The longstanding contract impasse between the Golden State Warriors and forward Jonathan Kuminga doesn’t appear close to a resolution, but the team reportedly has made a new attempt to bring it to an end.
Per ESPN’s Anthony Slater and Shams Charania, Warriors general manager Mike Dunleavy offered Kuminga a three-year, $75.2 million deal with a team option in the third season late last week. The offer is an increase of the team’s previous proposal for a two-year, $45 million contract.
Slater and Charania noted that the offer comes with “a subliminal understanding that the contract is more trade asset than commitment to a partnership.”
While the Warriors’ latest contract offer would give Kuminga $48.3 million guaranteed in the first two seasons, sources told Slater and Charania that the deal includes the same framework as the previous proposal with a team option on the second season and a waiving of the inherent no-trade clause. Slater and Charania reported that Golden State’s “unwillingness to budge on the team option in those specific two offers is a major part of the holdup” because sources said Kuminga is “resistant to the idea of it.”

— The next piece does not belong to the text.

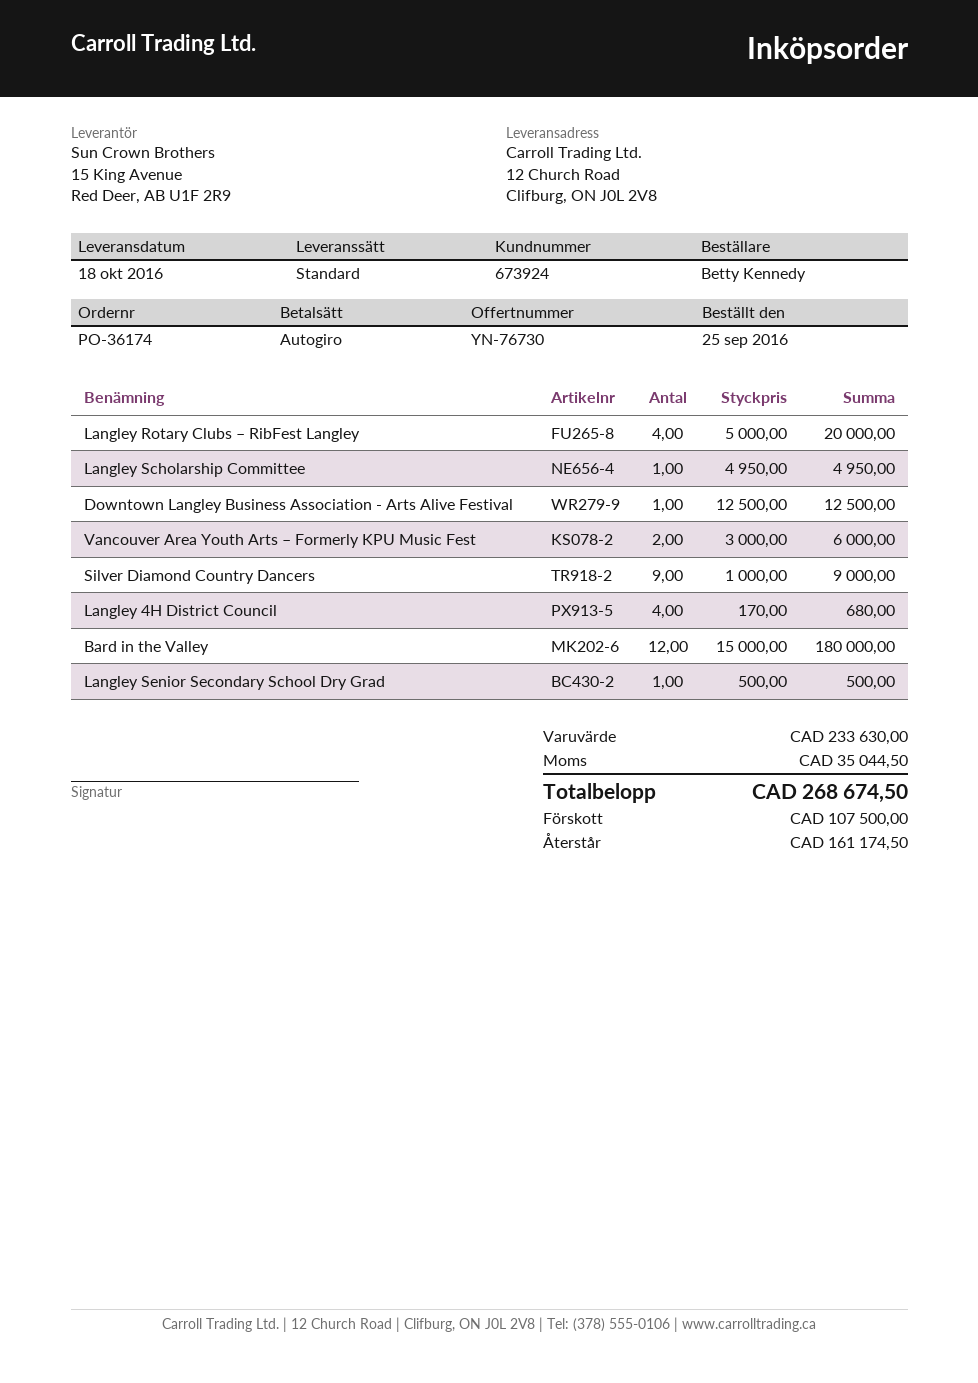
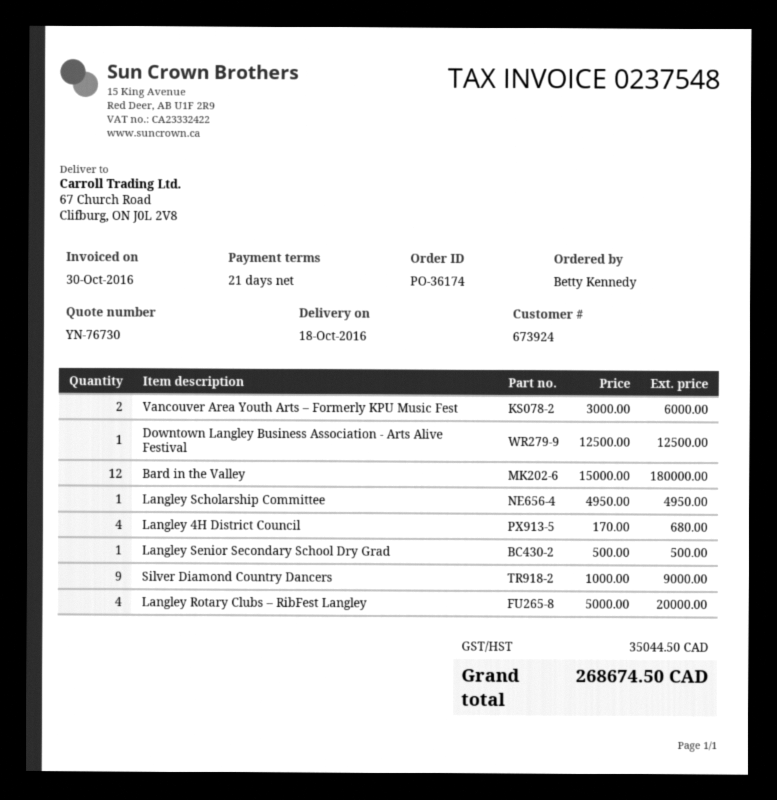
ship to: 12 Church Road, Clifburg, ON J0L 2V8 -> 67 Church Road, Clifburg, ON J0L 2V8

The Warriors reportedly made a non-team-option contract offer of three years and $54 million fully guaranteed for an average of $18 million per year, but that is below the annual average salary that Kuminga is seeking.

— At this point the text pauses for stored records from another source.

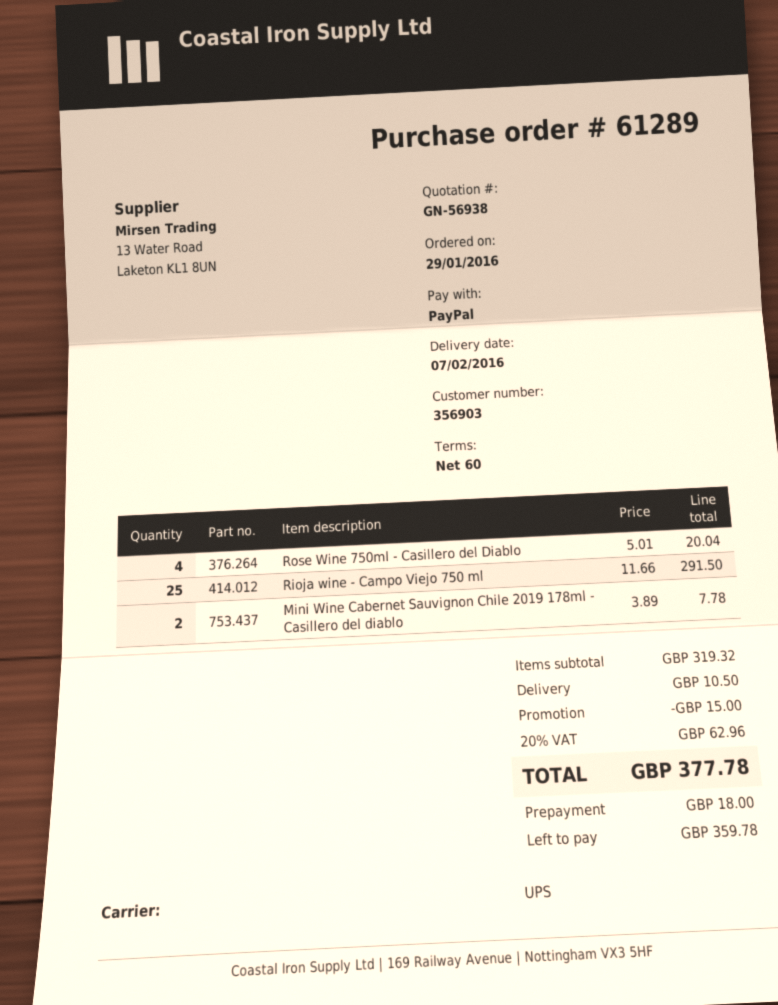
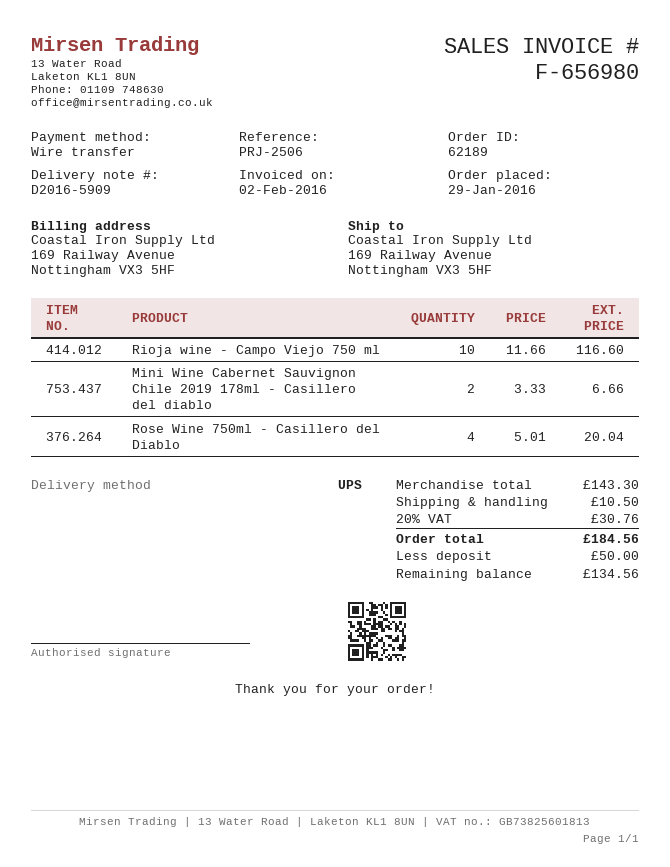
order number: 61289 -> 62189
payment method: PayPal -> bank transfer
Rioja wine - Campo Viejo 750 ml: 25 x 11.66 = 291.50 -> 10 x 11.66 = 116.60
Mini Wine Cabernet Sauvignon Chile 2019 178ml - Casillero del diablo: 2 x 3.89 = 7.78 -> 2 x 3.33 = 6.66
subtotal: 319.32 -> 143.30
discount: 15.00 -> none
tax: 20% = 62.96 -> 20% = 30.76
total: 377.78 -> 184.56
deposit: 18.00 -> 50.00
balance: 359.78 -> 134.56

Sources told Slater and Charania that Kuminga and his agent, Aaron Turner, have “spent much of the summer requesting a player option as part of their preferred deals” and have shown “a willingness to dip down into the $20 million per year range for it.” However, the Warriors “have also viewed a player option as a nonstarter,” while Kuminga and Turner feel that a team option deal “should cost around $30 million per year.”
In July, Turner reportedly presented a proposal to Dunleavy and Warriors salary cap executive Jon Phelps for a three-year, $82 million contract that included a player option. Sources told Slater and Charania that Golden State has been “hesitant to go that rich for that long for Kuminga, showing a concern about how the deal might age.” The team is projected to have “clean books and flexibility” in the summer of 2027 after the contracts of stars Stephen Curry, Draymond Green and Jimmy Butler all expire after the 2026-27 season.
Kuminga also has a qualifying offer on the table of $7.9 million for the 2025-26 season with an Oct. 1 deadline to accept it. Sources told Slater and Charania that one of the latest counter offers from Turner was “presented as a souped-up version of the qualifying offer, getting Kuminga a financial bump (up from $8 million) and unrestricted free agency next summer while wiping away the inherent no-trade clause and allowing the Warriors to use him as an expiring contract at the deadline.”
The contract dispute has caused a major delay in the Warriors’ offseason plans, as they haven’t made any official moves this summer despite lining up “all their other roster targets to pursue after the Kuminga domino falls,” per Slater and Charania. Butler and Green reportedly reached out to Kuminga to check on him, his plans and his mindset.
The Warriors are certainly hoping to resolve this situation quickly as they begin to prepare for the upcoming season with training camp quickly approaching.